This example dataset on sales of oranges has two factors, two covariates, and two responses. There is one observation per factor combination.
Format
A data frame with 36 observations and 6 variables:
store
a factor with levels
1
2
3
4
5
6
. The store that was observed.day
a factor with levels
1
2
3
4
5
6
. The day the observation was taken (same for each store).price1
a numeric vector. Price of variety 1.
price2
a numeric vector. Price of variety 2.
sales1
a numeric vector. Sales (per customer) of variety 1.
sales2
a numeric vector. Sales (per customer) of variety 2.
References
Littell, R., Stroup W., Freund, R. (2002) SAS For Linear Models (4th edition). SAS Institute. ISBN 1-59047-023-0.
Examples
# Example on p.244 of Littell et al.
oranges.lm <- lm(sales1 ~ price1*day, data = oranges)

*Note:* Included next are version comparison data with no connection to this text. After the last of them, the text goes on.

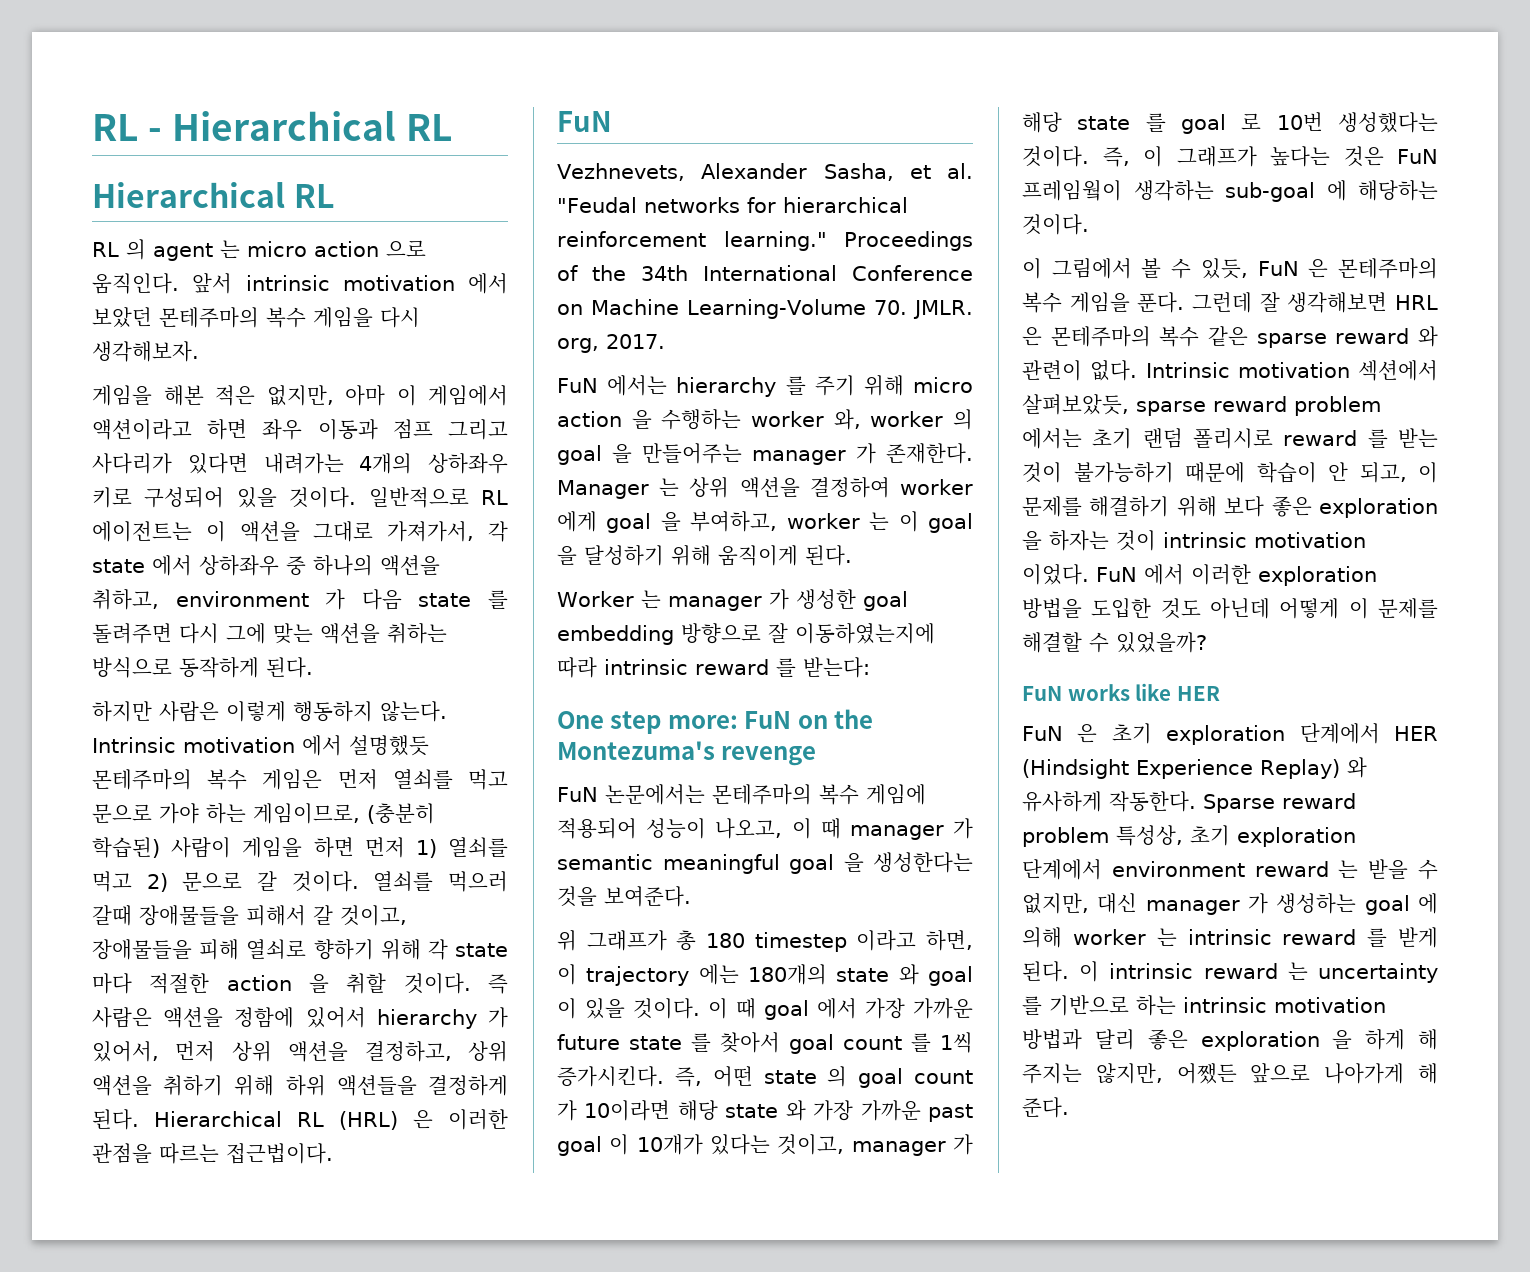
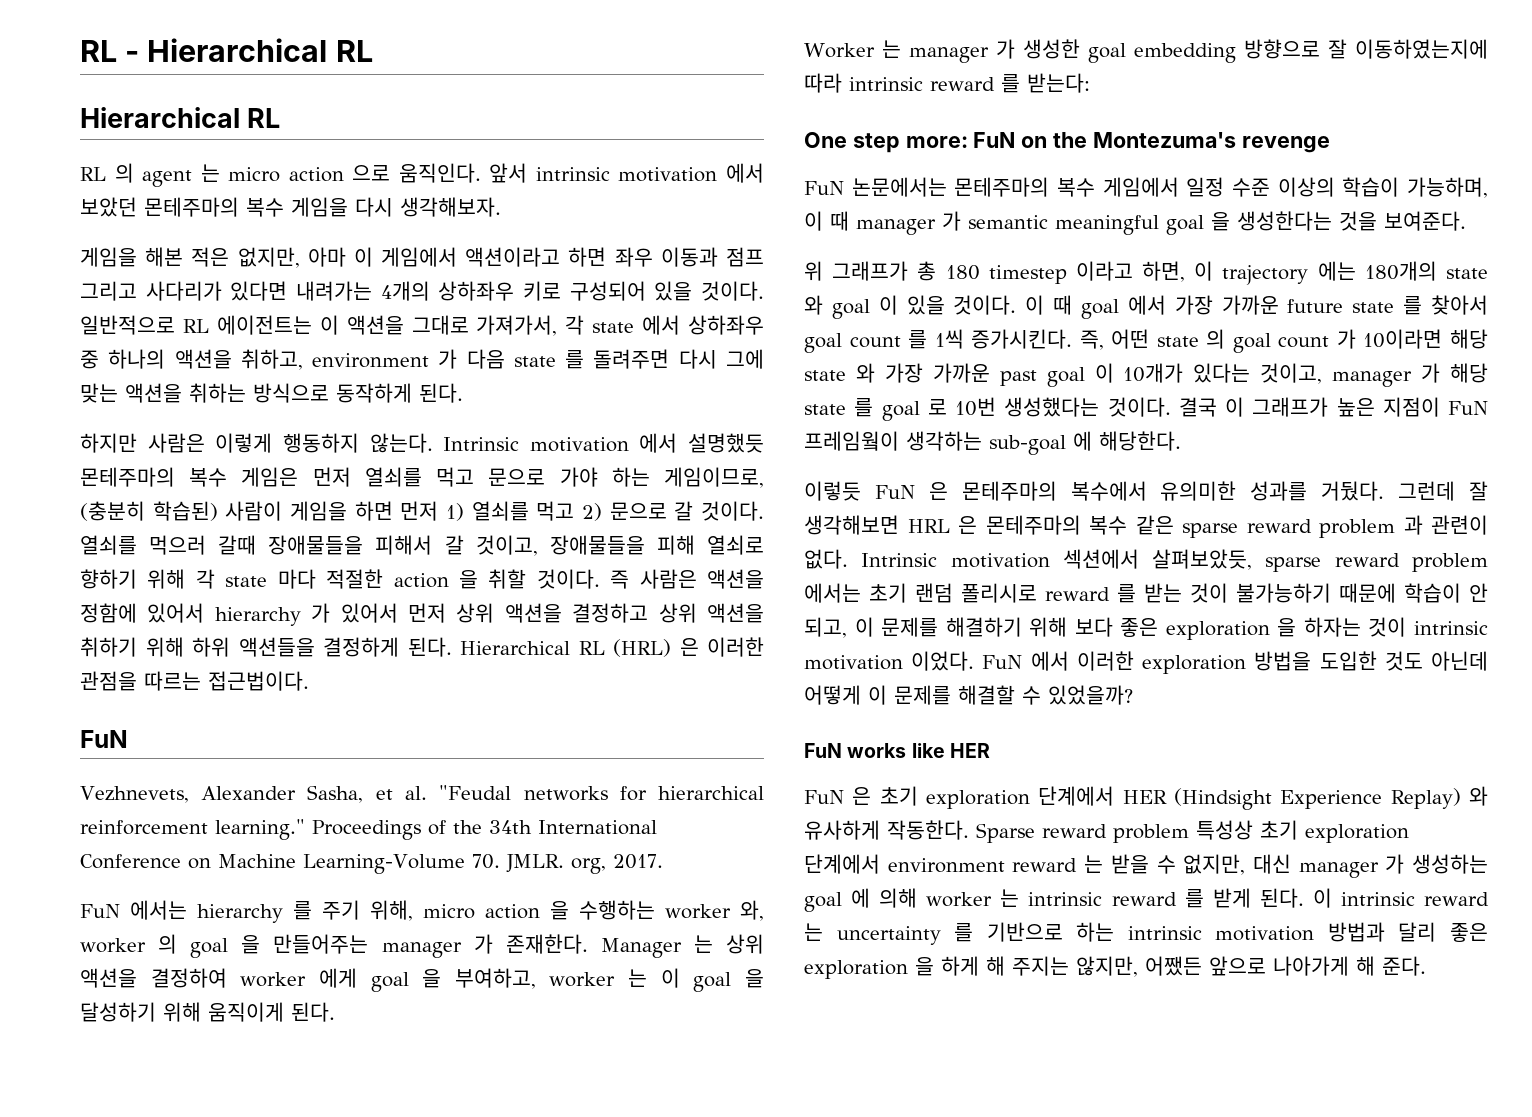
- 즉 사람은 액션을 정함에 있어서 hierarchy 가 있어서, 먼저 상위 액션을 결정하고, 상위 액션을 취하기 위해 하위 액션들을 결정하게 된다.
+ 즉 사람은 액션을 정함에 있어서 hierarchy 가 있어서 먼저 상위 액션을 결정하고 상위 액션을 취하기 위해 하위 액션들을 결정하게 된다.
- FuN 에서는 hierarchy 를 주기 위해 micro action 을 수행하는 worker 와, worker 의 goal 을 만들어주는 manager 가 존재한다.
+ FuN 에서는 hierarchy 를 주기 위해, micro action 을 수행하는 worker 와, worker 의 goal 을 만들어주는 manager 가 존재한다.
- FuN 논문에서는 몬테주마의 복수 게임에 적용되어 성능이 나오고, 이 때 manager 가 semantic meaningful goal 을 생성한다는 것을 보여준다.
+ FuN 논문에서는 몬테주마의 복수 게임에서 일정 수준 이상의 학습이 가능하며, 이 때 manager 가 semantic meaningful goal 을 생성한다는 것을 보여준다.
- 즉, 이 그래프가 높다는 것은 FuN 프레임웤이 생각하는 sub-goal 에 해당하는 것이다.
- 이 그림에서 볼 수 있듯, FuN 은 몬테주마의 복수 게임을 푼다.
+ 결국 이 그래프가 높은 지점이 FuN 프레임웤이 생각하는 sub-goal 에 해당한다.
+ 이렇듯 FuN 은 몬테주마의 복수에서 유의미한 성과를 거뒀다.
- 그런데 잘 생각해보면 HRL 은 몬테주마의 복수 같은 sparse reward 와 관련이 없다.
+ 그런데 잘 생각해보면 HRL 은 몬테주마의 복수 같은 sparse reward problem 과 관련이 없다.
- Sparse reward problem 특성상, 초기 exploration 단계에서 environment reward 는 받을 수 없지만, 대신 manager 가 생성하는 goal 에 의해 worker 는 intrinsic reward 를 받게 된다.
+ Sparse reward problem 특성상 초기 exploration 단계에서 environment reward 는 받을 수 없지만, 대신 manager 가 생성하는 goal 에 의해 worker 는 intrinsic reward 를 받게 된다.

emmeans(oranges.lm, "day")
#> NOTE: Results may be misleading due to involvement in interactions
#> day emmean SE df lower.CL upper.CL
#> 1 7.38 2.01 24 3.23 11.5
#> 2 6.55 1.92 24 2.58 10.5
#> 3 14.03 1.92 24 10.07 18.0
#> 4 8.40 1.91 24 4.46 12.3
#> 5 16.65 2.47 24 11.55 21.7
#> 6 10.51 1.92 24 6.55 14.5
#>
#> Confidence level used: 0.95
# Example on p.246 of Littell et al.
emmeans(oranges.lm, "day", at = list(price1 = 0))
#> NOTE: Results may be misleading due to involvement in interactions
#> day emmean SE df lower.CL upper.CL
#> 1 18.7 14.4 24 -11.07 48.4
#> 2 38.5 15.1 24 7.30 69.7
#> 3 45.3 26.2 24 -8.66 99.3
#> 4 49.1 16.6 24 14.87 83.4
#> 5 77.9 27.5 24 21.14 134.7
#> 6 73.3 13.5 24 45.44 101.1
#>
#> Confidence level used: 0.95
# A more sensible model to consider, IMHO (see vignette("interactions"))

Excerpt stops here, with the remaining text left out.